#### Exercise objective
Every line of the records that holds the word "Germany" should be copied out.

#### Difference listings
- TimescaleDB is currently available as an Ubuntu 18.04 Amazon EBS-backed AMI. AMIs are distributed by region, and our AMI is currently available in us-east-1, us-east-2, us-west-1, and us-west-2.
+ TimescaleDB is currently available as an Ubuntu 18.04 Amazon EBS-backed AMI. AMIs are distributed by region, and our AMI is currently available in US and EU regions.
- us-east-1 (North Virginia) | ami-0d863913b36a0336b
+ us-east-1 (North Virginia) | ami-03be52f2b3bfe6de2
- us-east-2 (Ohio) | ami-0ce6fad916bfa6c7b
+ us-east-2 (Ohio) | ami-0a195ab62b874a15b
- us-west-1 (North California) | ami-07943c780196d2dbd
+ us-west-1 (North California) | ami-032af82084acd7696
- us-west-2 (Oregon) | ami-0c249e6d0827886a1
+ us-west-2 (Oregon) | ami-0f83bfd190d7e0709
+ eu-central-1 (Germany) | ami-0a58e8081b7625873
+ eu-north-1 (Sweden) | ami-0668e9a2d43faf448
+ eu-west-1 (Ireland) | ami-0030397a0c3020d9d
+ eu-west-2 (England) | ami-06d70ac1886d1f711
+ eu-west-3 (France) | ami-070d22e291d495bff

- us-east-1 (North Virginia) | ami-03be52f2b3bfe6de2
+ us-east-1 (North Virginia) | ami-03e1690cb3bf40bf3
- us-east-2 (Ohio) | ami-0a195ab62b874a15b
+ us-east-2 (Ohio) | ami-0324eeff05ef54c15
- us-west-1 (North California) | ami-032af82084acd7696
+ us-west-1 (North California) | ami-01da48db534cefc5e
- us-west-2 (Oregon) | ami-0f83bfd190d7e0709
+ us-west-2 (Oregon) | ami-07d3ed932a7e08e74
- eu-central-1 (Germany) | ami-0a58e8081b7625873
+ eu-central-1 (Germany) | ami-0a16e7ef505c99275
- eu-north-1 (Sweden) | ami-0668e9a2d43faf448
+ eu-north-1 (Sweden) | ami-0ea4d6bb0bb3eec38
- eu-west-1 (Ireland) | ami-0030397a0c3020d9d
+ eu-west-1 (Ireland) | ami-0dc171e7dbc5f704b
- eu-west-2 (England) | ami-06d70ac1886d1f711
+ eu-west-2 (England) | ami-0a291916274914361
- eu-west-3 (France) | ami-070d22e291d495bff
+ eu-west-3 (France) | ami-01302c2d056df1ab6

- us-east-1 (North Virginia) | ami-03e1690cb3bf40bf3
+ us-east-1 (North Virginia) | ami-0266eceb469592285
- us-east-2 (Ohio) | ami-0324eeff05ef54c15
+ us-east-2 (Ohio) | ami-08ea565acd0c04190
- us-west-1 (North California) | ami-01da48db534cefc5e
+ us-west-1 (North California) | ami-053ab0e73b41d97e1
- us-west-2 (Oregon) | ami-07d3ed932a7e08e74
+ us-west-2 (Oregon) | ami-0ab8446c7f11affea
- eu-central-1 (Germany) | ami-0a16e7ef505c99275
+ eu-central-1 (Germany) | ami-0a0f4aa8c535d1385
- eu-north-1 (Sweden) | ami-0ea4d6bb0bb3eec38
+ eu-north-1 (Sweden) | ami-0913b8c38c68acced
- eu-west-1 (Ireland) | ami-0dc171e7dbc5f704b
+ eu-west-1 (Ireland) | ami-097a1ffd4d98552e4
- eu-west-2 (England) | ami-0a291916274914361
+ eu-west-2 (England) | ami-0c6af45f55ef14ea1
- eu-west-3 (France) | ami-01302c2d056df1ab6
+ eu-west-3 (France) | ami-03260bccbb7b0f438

#### Result
+ eu-central-1 (Germany) | ami-0a58e8081b7625873
- eu-central-1 (Germany) | ami-0a58e8081b7625873
+ eu-central-1 (Germany) | ami-0a16e7ef505c99275
- eu-central-1 (Germany) | ami-0a16e7ef505c99275
+ eu-central-1 (Germany) | ami-0a0f4aa8c535d1385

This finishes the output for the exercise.